とりあえず、その妙な語尾が苛ついたが紅月子は嘲笑を消さずに言った。
「はあ……、まさか救う意味のないゴミを救うべくやってきた、正義の味方気取りか――。くだらんな――」
「救う意味のないゴミ?」
そう返事を返す小玉玄女に、紅月子は嘲笑を大きくしながら答えた。
「そ奴らはどうせ。我らが殺さずとも死ぬだろう? どうせすぐに死ぬ命を――、我らが有効活用して何が悪い?」
「ふむ――」
その紅月子の言葉に、小玉玄女は笑顔を消す。その態度の変化に更に紅月子は嘲笑を深くした。

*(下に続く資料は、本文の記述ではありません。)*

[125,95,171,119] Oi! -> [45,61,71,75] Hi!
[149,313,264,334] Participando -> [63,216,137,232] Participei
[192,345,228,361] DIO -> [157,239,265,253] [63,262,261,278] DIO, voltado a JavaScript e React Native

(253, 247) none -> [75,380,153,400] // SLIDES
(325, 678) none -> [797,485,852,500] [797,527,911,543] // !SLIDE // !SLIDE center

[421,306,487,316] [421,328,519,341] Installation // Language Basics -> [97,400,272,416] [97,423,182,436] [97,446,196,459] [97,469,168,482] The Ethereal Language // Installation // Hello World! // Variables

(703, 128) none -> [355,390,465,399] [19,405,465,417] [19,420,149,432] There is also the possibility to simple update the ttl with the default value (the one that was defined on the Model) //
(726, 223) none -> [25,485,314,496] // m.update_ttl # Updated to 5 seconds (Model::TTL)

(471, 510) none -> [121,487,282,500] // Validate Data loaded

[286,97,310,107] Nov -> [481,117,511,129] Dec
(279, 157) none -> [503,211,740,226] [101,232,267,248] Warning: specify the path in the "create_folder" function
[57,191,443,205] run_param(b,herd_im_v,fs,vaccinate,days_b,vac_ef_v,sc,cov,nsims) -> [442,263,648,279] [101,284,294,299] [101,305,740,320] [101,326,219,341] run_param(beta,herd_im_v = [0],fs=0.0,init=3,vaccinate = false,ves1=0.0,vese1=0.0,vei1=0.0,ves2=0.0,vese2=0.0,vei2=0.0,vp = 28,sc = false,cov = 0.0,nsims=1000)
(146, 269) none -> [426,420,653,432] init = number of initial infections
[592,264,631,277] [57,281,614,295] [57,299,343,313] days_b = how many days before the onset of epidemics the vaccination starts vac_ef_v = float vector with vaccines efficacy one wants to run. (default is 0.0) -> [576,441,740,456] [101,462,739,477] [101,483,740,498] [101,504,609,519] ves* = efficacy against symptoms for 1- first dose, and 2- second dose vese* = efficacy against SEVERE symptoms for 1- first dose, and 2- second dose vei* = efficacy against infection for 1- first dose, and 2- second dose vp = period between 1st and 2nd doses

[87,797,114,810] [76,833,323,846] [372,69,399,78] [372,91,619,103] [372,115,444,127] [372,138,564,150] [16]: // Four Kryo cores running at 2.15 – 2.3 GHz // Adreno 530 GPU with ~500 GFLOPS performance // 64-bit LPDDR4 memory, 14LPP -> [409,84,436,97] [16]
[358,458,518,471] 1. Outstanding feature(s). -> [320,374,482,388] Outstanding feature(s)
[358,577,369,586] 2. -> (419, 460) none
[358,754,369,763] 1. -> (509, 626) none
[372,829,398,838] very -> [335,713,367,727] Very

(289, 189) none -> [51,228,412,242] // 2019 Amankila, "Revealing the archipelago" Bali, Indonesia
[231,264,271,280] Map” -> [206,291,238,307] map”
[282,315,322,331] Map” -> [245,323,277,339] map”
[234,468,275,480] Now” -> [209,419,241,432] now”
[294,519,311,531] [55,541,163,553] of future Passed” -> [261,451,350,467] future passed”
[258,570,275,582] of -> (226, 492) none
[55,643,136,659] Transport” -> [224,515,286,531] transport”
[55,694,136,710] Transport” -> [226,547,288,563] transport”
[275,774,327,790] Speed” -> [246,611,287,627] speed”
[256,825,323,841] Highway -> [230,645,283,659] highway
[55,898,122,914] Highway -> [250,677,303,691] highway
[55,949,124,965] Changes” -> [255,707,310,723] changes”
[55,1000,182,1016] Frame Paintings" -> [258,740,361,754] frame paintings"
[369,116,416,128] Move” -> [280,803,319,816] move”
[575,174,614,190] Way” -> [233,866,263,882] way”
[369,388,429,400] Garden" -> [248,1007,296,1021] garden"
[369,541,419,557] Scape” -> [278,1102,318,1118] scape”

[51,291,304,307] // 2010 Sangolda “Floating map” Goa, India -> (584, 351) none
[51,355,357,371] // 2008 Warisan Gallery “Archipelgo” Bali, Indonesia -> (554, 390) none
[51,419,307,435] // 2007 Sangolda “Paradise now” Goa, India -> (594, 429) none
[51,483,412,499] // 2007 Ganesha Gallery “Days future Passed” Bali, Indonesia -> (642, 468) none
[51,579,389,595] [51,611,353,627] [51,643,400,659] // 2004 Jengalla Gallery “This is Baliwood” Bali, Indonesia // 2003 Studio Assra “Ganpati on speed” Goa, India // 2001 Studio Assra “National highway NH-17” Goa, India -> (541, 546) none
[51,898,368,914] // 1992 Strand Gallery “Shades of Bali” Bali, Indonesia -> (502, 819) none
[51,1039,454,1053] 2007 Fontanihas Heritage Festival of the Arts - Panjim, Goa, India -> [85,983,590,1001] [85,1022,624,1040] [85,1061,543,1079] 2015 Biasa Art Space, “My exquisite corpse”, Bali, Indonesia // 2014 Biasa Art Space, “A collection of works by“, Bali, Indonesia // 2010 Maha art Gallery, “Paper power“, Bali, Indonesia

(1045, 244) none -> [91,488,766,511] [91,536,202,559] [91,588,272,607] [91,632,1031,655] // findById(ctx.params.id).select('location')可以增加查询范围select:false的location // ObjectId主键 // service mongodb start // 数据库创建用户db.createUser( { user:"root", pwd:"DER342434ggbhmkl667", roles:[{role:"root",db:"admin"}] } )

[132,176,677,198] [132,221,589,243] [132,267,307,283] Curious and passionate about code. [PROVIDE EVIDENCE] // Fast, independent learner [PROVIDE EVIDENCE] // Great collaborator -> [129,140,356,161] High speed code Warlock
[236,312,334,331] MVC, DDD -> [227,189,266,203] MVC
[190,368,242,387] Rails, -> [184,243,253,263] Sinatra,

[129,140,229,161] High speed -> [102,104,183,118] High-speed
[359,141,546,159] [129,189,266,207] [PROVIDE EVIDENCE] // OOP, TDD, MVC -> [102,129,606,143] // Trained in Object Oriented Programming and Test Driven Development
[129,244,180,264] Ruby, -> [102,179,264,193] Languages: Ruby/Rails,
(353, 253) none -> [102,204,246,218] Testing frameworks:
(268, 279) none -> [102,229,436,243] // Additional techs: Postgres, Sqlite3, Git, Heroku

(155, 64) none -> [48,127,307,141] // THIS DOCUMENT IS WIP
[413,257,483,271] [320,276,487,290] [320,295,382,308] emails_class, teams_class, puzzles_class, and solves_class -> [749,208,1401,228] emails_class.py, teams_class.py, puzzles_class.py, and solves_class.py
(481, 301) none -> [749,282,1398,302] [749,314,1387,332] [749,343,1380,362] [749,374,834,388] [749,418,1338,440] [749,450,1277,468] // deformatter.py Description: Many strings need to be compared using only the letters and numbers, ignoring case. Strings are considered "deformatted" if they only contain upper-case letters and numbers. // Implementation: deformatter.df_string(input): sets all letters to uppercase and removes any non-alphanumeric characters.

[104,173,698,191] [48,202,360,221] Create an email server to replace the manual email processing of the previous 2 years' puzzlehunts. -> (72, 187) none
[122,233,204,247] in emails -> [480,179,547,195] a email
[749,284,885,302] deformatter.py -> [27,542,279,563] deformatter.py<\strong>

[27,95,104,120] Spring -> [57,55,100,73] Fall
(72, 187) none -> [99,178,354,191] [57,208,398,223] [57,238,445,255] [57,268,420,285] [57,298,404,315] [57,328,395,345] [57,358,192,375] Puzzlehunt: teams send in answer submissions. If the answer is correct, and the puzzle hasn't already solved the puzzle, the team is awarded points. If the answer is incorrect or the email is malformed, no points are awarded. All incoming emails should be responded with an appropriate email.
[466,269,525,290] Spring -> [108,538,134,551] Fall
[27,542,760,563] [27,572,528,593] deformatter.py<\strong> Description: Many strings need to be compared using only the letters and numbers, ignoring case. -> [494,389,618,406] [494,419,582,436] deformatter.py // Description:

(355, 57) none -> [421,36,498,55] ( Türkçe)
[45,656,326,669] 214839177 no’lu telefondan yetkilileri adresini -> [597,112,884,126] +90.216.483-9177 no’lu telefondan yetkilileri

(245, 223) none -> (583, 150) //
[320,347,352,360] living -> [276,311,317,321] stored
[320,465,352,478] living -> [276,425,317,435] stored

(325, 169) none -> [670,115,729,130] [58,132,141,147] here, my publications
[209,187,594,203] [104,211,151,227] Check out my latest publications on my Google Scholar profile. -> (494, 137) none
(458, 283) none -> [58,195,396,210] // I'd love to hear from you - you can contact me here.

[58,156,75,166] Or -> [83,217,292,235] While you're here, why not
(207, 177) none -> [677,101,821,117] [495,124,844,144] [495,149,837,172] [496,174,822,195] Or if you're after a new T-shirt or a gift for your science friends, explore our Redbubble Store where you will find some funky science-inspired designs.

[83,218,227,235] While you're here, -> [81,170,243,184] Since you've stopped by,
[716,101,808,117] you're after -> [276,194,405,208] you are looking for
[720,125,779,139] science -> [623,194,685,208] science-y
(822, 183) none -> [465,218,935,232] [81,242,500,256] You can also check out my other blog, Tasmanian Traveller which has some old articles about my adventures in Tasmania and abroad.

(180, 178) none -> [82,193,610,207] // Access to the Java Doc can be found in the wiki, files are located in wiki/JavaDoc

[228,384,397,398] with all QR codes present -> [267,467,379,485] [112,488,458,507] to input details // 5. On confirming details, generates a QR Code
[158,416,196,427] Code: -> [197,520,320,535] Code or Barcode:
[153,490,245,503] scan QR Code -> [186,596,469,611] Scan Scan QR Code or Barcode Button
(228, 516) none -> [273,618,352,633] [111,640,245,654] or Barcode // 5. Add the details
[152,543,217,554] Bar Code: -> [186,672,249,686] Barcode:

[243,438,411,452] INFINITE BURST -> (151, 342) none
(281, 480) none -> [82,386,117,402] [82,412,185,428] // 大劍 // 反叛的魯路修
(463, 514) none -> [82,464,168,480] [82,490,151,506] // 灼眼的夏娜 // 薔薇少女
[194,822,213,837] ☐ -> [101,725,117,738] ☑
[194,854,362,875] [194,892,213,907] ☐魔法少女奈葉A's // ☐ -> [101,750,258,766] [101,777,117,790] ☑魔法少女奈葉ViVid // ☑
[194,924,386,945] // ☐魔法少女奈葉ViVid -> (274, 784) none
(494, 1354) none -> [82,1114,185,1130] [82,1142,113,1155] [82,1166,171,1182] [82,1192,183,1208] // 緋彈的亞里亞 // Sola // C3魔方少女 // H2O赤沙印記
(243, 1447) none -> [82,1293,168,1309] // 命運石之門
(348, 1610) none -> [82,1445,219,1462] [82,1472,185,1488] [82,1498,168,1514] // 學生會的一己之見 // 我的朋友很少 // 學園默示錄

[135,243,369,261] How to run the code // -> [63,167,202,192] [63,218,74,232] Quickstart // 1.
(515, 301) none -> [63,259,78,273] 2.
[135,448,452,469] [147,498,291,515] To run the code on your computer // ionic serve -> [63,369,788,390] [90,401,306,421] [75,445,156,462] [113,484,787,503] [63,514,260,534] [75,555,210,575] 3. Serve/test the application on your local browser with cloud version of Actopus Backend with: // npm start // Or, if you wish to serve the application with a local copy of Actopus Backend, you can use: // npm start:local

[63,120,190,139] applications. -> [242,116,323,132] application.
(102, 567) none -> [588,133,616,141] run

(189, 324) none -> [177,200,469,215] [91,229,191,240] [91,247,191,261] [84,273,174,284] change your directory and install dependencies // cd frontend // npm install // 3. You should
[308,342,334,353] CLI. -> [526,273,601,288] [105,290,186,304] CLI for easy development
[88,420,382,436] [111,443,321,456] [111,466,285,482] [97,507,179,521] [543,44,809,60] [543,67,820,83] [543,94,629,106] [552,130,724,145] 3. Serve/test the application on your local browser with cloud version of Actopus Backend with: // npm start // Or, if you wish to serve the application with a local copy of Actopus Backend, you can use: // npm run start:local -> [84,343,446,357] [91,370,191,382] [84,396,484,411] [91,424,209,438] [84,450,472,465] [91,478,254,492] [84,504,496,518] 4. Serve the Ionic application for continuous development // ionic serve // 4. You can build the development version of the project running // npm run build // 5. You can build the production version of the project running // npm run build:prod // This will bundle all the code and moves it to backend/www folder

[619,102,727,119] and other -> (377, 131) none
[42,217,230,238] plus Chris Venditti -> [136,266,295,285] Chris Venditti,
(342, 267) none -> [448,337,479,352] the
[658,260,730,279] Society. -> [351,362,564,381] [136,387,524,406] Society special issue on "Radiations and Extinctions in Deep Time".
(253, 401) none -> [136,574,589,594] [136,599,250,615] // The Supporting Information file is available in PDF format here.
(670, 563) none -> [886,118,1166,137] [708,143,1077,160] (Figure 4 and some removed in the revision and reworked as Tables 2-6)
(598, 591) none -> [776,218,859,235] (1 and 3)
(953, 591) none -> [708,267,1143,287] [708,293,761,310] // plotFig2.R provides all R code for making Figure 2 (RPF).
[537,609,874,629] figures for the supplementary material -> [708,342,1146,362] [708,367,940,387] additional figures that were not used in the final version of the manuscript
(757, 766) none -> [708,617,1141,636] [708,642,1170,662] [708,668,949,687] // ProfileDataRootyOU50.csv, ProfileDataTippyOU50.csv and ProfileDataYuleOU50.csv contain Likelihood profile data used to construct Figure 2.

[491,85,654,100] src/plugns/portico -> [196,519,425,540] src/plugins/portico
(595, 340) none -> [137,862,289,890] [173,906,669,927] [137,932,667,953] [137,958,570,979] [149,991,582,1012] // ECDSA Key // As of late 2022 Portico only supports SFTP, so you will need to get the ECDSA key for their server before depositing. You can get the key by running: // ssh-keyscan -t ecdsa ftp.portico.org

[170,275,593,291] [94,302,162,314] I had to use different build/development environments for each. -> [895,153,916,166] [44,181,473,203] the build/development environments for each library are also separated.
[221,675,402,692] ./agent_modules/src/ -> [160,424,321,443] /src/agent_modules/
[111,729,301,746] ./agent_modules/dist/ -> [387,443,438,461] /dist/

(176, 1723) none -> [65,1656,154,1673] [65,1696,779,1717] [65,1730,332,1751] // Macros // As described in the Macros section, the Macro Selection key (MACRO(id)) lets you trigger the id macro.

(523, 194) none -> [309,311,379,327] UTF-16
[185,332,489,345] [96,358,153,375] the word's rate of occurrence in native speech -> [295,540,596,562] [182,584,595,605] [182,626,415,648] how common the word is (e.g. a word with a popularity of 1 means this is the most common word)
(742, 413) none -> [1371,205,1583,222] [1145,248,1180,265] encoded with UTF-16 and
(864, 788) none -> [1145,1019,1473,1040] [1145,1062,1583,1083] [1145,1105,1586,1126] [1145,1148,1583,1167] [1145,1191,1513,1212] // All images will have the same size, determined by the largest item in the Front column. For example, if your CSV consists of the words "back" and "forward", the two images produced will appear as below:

「ははは!! まさか怒っておるのか? 本当のことであろう? もしお前が過去に救った人間がいたとして――、そ奴らのどれだけが今も生きながらえておる?」
「……」
「――大半は死んでおるだろう? 貴様らのような者は、そうやってすぐ死ぬものを生かして気持ちよくなっておる愚か者よ!!」
その紅月子の言葉に小玉玄女は――、笑って答えた。
「まあ、事実だにゃ。あいつらすぐ死ぬからにゃ」
「ぬ?」
「弱っちいし……、長く生きないし」
その言葉に少し絶句していた紅月子だったが、嘲笑を深くして小玉玄女に言う。
「ほう……、貴様は少しは理解できる、と?」
「……でも、まあ――、貴様のほうが無能だにゃ」
その小玉玄女のいきなりの言葉に、紅月子は口を開けてほおけた顔をする。無論、すぐにそれは怒り顔に変わった。
「我が――、無能だと?!」
「うん……無能」
小玉玄女はケラケラと笑いながら答える。
「紅月子――、貴様の登録情報を見たにゃ。――で、これまでの貴様の生活で、だいたいが天命数を稼ぐ効率を上げる研究か、それを稼ぐ修練しかしていないにゃ」
「……む」
「言ってしまえば――、食事を効率良く行う研究と、モノを食うことしかしていない――、まさしく食っちゃ寝の引きこもりだにゃ」
その小玉玄女の言葉に紅月子は目を見開く。
「――いや、アニメだけ見て食っちゃ寝してるニートのほうが、貴様より数段上の存在にゃ。だって――」
その瞬間、小玉玄女の笑顔が消えてその目が鋭く変わる。
「貴様は――、引き篭もるだけに飽き足らず、他人を殺して回っている糞殺人鬼――だからにゃ?」
「な……」
「人間は――、短い命で次代にバトンを渡しながら、近年という短い間に、アニメという偉大な発明を行なって、――そして発展させてきたにゃ。無論、何を成すことなく死ぬ命もあるが――、貴様のような長く行きながら何もなさずただ人を殺すだけの、無能を越えたカス野郎よりマシだにゃ? ――はっきり言って、日本アニメの基礎を生み出した、ウチの信仰対象である偉大な【漫画神様】の、――その爪の垢を煎じて飲ませてやりたいほどだにゃ」
その言葉に紅月子は顔を赤く染めて怒った。
「――は?! 馬鹿か貴様!! 何がアニメだ!! そんなモノ、糞の役にも立たんゴミクズではないか!!」
その言葉は――、無論、小玉玄女の瞳を更に、細く、鋭くするだけの、これこそ無駄な行いであった。
「――うん、とりあえず、貴様は全殺し決定――。にゃ」
――かくして、月下の夜闇に、黒毛獣剣神の狩りの始まりを告げる妖力の高まりが起こったのである。